There's a research group - relevant names are Floyd Romesberg and Peter Schultz - at the Scripps Research Institute who are modifying the absolutely fundamental genetic cycle. They've managed, in separate experiments, to introduce an extra mostly-correctly-replicated nucleoside into the DNA language ([1-deoxyribose-3-fluoro]benzene, bracketting incorrectly in the hope of explaining where the substitutents are; it's not completely unlike deoxycytosine, and here is a nice reference for how the bases are stuck to the sugars on DNA), and to introduce an extra amino acid, with a *four*-letter codon to code for it, into the protein synthesis process.
This is more fundamental than inserting an extra letter into the English alphabet, because languages aren't active in the way that DNA is: the analogy would have to be Hermione discovering the new possibilities of magic words containing sounds that can't be represented in the international phonetic alphabet; it's rather more like making some bytes inside a working computer nine bits long.
At the moment, the extra amino-acid works in vivo, and the extra nucleotide in vitro.
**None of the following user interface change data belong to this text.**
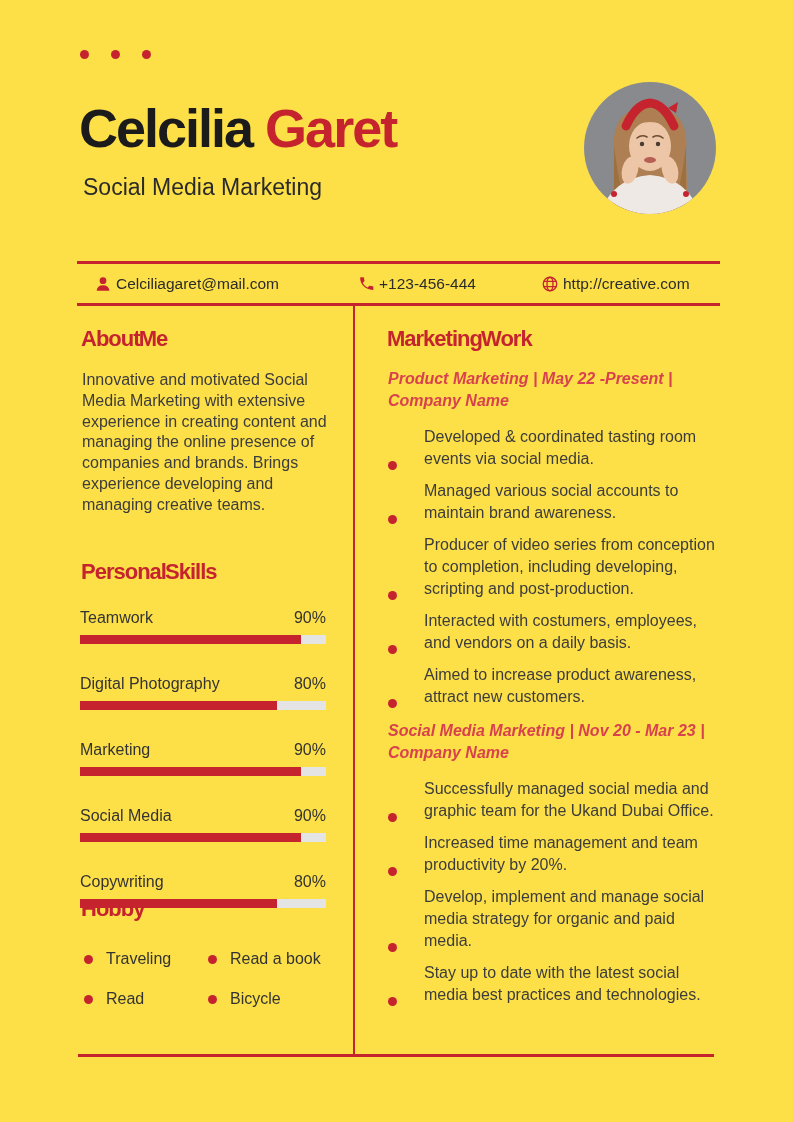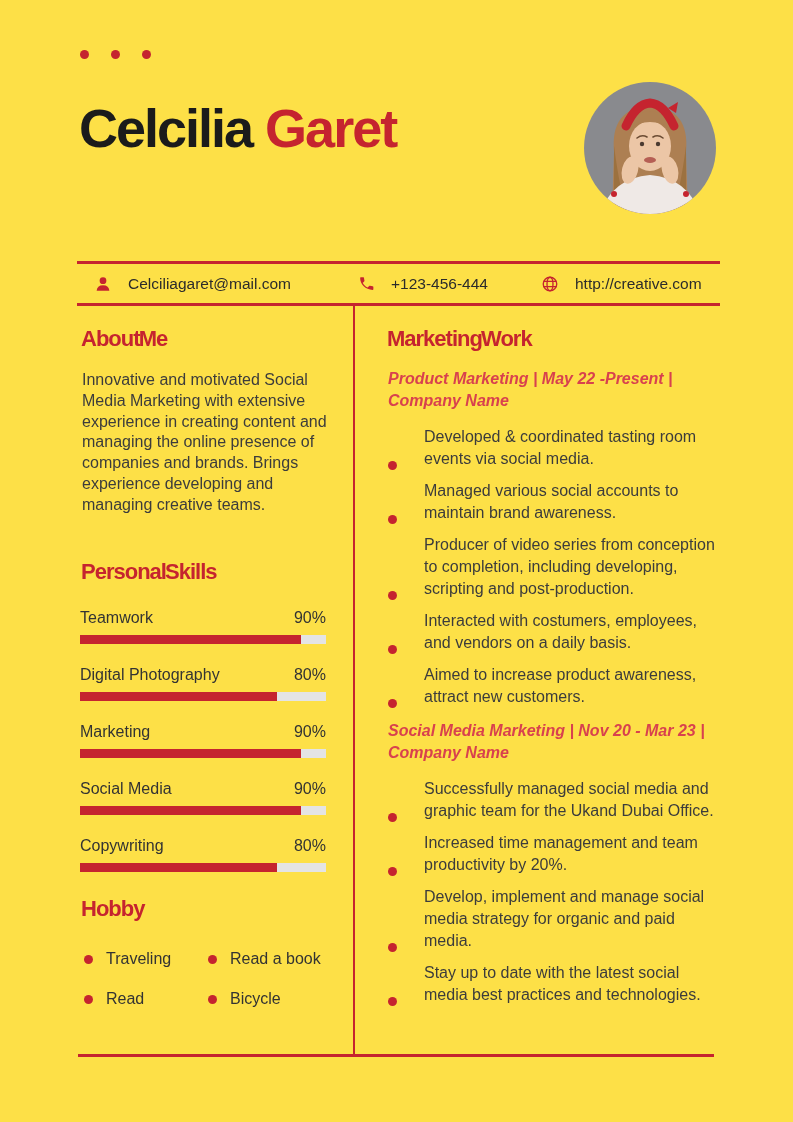--- a/index.html
+++ b/index.html
@@ -84,6 +84,7 @@
   <div class="name">
     <span class="first">Celcilia </span><span class="last">Garet</span>
   </div>
+  <div class="subtitle">Social Media Marketing</div>
 
   <div class="photo">
     <svg width="132" height="132" viewBox="0 0 132 132">

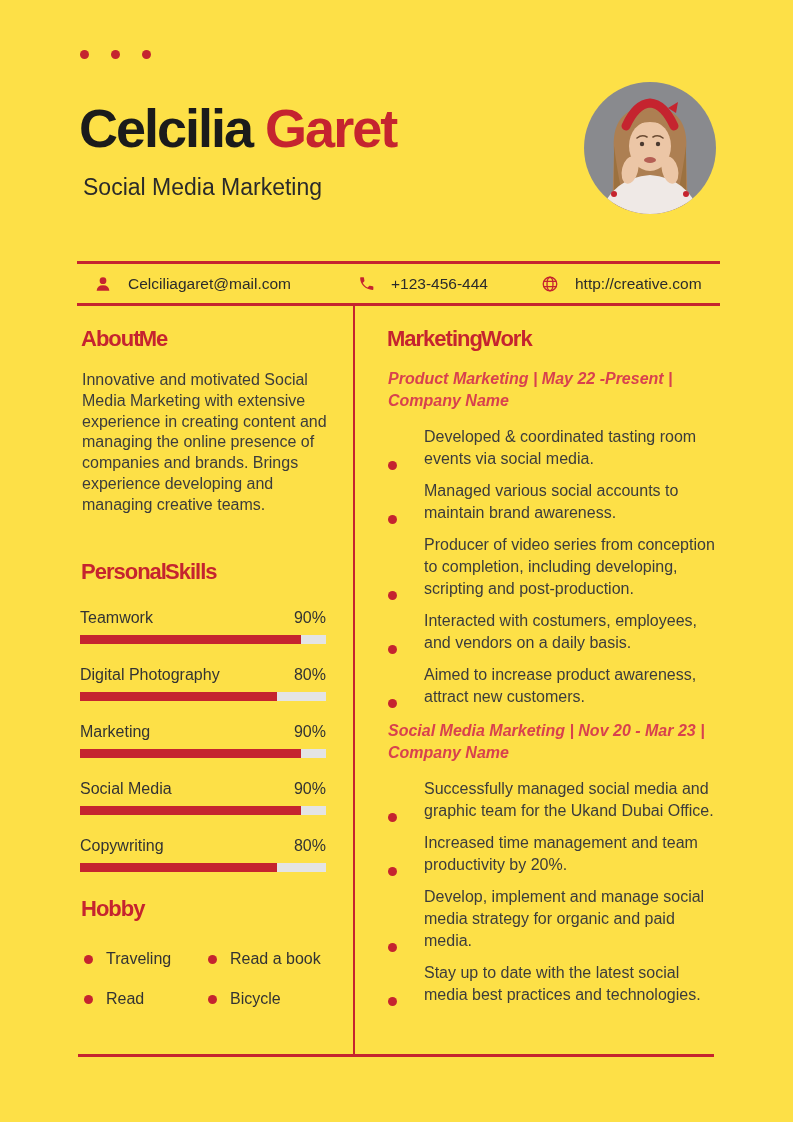--- a/index.html
+++ b/index.html
@@ -28,7 +28,7 @@
   
   .contact-bar { position:absolute; left:77px; top:261px; width:643px; height:45px;
                  border-top:3px solid var(--accent); border-bottom:3px solid var(--accent); }
-  .contact-item { position:absolute; top:0; height:100%; display:flex; align-items:center; gap:16px;
+  .contact-item { position:absolute; top:0; height:100%; display:flex; align-items:center; gap:4px;
                   font-size:15.5px; color:#2b2b2b; }
   .contact-item.c1 { left:17px; }
   .contact-item.c2 { left:281px; }

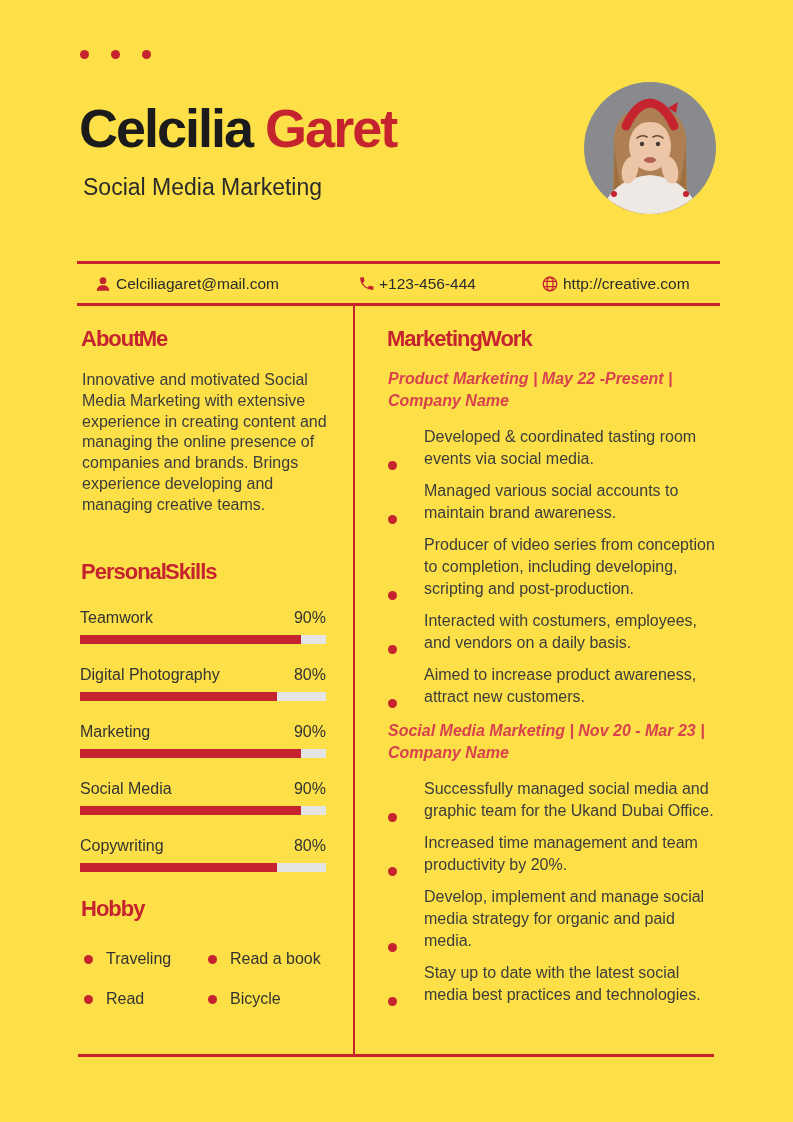--- a/index.html
+++ b/index.html
@@ -49,7 +49,7 @@
 
   .skills-title { position:absolute; left:81px; top:559px; }
   .skills-list  { position:absolute; left:80px; top:608px; width:246px; }
-  .skill-item   { margin-bottom:21px; }
+  .skill-item   { margin-bottom:30px; }
   .skill-head   { display:flex; justify-content:space-between; align-items:baseline;
                   font-size:16px; line-height:20px; color:#333; }
   .skill-track  { margin-top:7px; height:9px; background:var(--track); }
I suspect they'll be made to work together in some sufficiently exotic bacteria within a decade, shortly after which three people from the group will get a free trip to Stockholm.
The techniques used are as exotic as the goal; at current state of the chemical art, you can't design synthetase enzymes, polymerases or transfer RNAs, so you have to set up a bacterium and an environment such that there's a strong selection pressure for things with the right property to evolve.
http://www.scripps.edu/newsandviews/e_20020909/print-romesberg.html describes Romesberg's work with a section about the extra nucleotide; the interestingly-titled Efforts Toward the Expansion of the Genetic Alphabet has an indication of what they're doing.
http://www.scripps.edu/newsandviews/e_20040517/onpress.html is the extra-codon press release
http://www.pnas.org/cgi/reprint/0401517101v1 is the extra-codon paper
Many thanks to Derek Lowe for pointing me at the extended-codons work, and explaining patiently what 3FB means. I'm not quite sure why 3FB hit the scientific press now, the extra-nucleotide work has been going on for at least five years now.
no subject
Date: 2005-03-24 04:26 pm (UTC)There's a Greg Egan short story about replacing the base pairs in DNA with other ones. Admittedly, it's more impressive hearing about it happenning in the flesh, as it were.
no subject
Date: 2005-03-24 04:42 pm (UTC)Available at http://www.sciencemag.org/cgi/content/summary/306/5696/625 (if you have full text access via an institutional subscription).
no subject
Date: 2005-03-24 05:06 pm (UTC)A side note. The is mention of developing perfluoro bases, which prefer to form their own phase. If a functional form of DNA and supporting enzymes and tRNA, the resulting bacteria would be very interesting. It might even be immune to virus attacks, as the virus would still be coding the standard DNA and couldn't deal with the new form.
no subject
Date: 2005-03-24 05:26 pm (UTC)no subject
Date: 2005-04-14 11:08 pm (UTC)Looks extremely cool though. Can't wait until 2014: creationists will suddenly declare that the Bible proves the whole idea is in fact only 3 1/2 hours old.